--- START ---
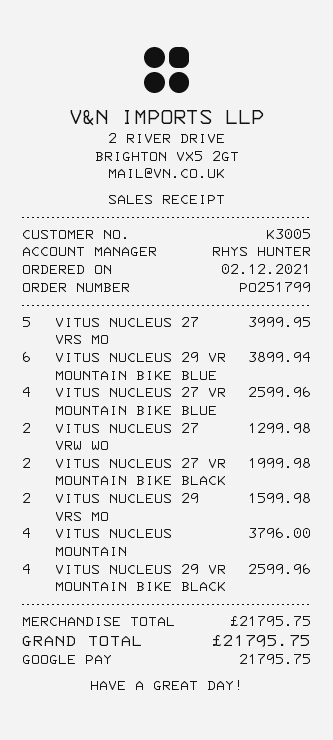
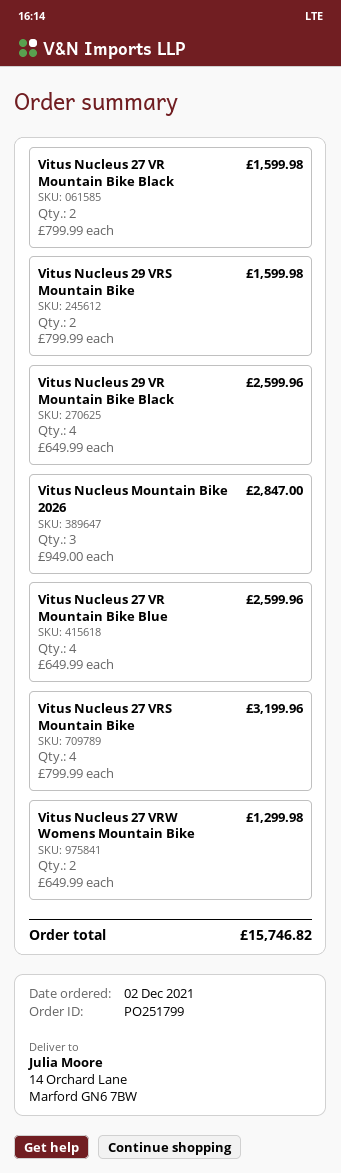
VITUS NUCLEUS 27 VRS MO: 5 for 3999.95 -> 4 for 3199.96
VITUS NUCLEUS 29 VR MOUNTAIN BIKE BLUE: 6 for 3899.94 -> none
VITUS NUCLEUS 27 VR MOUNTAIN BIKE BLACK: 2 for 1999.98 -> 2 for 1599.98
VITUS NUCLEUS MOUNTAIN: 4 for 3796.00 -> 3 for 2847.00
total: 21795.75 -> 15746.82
--- END ---
--- START ---
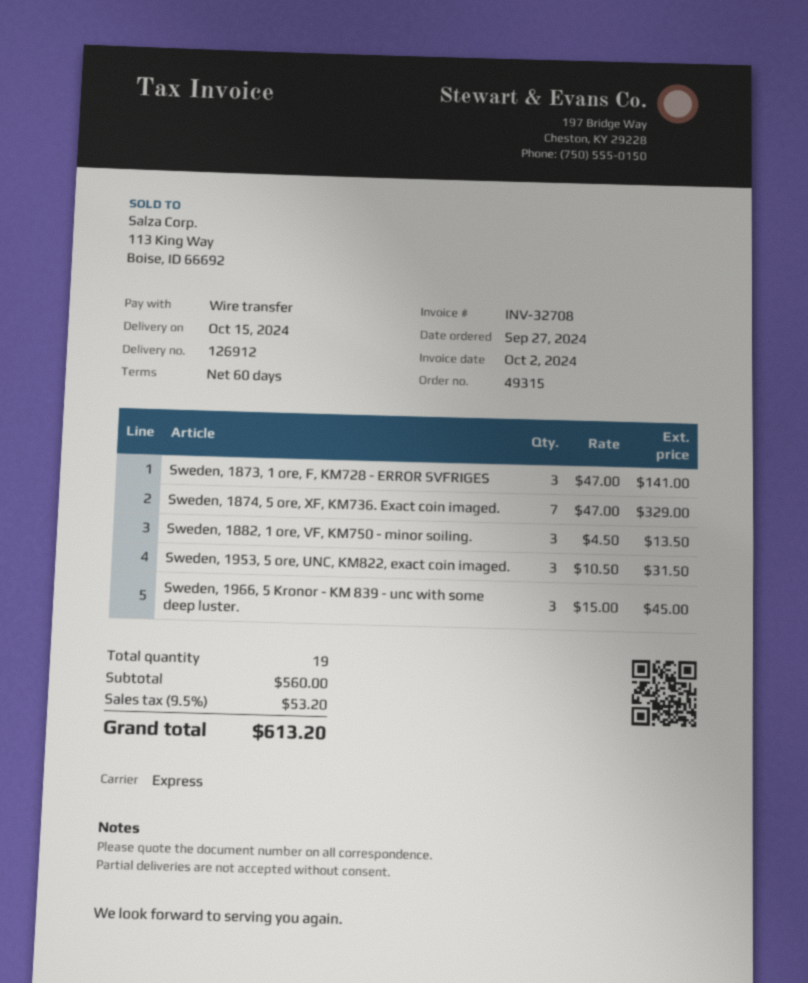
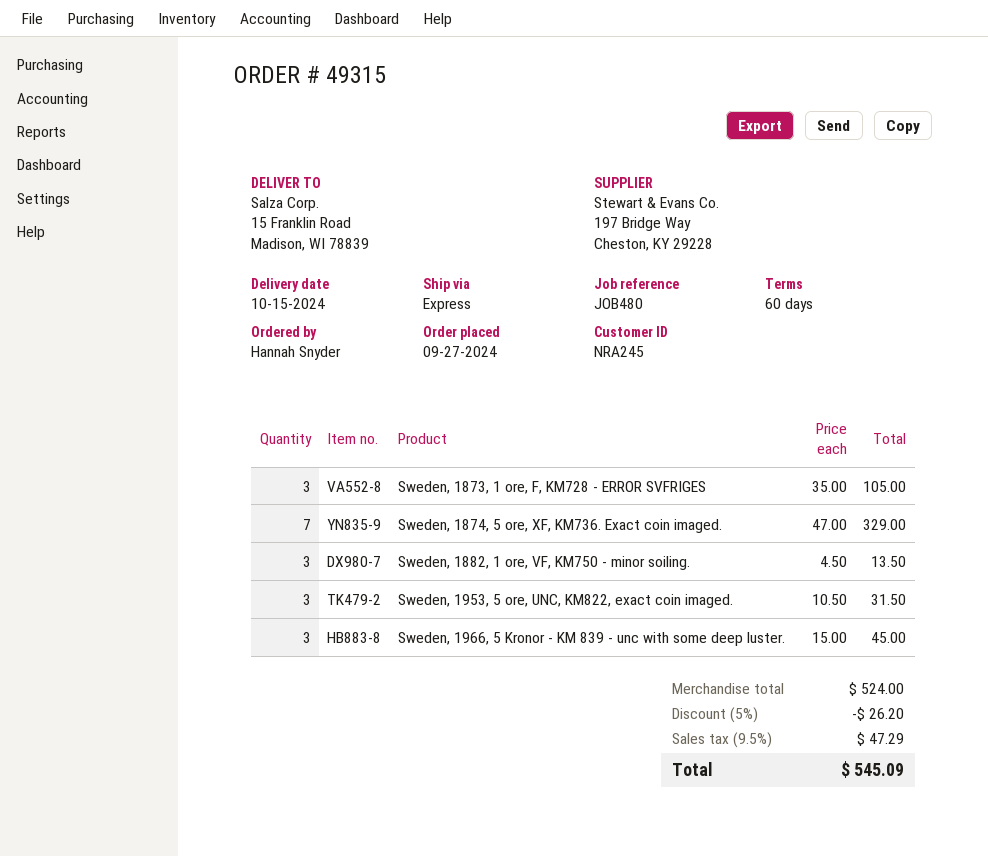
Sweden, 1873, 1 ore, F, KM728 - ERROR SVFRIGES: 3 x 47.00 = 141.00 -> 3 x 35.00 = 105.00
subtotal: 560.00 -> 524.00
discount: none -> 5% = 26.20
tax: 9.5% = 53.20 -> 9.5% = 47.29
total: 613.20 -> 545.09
--- END ---
Exercise directions: When the line with "VITUS NUCLEUS 27 VRS" is reached in the data above, start copying there, and copy each line exactly until the line with "total: 21795.75 -> 15746.82" has been copied; copy nothing else.

Finished task:
VITUS NUCLEUS 27 VRS MO: 5 for 3999.95 -> 4 for 3199.96
VITUS NUCLEUS 29 VR MOUNTAIN BIKE BLUE: 6 for 3899.94 -> none
VITUS NUCLEUS 27 VR MOUNTAIN BIKE BLACK: 2 for 1999.98 -> 2 for 1599.98
VITUS NUCLEUS MOUNTAIN: 4 for 3796.00 -> 3 for 2847.00
total: 21795.75 -> 15746.82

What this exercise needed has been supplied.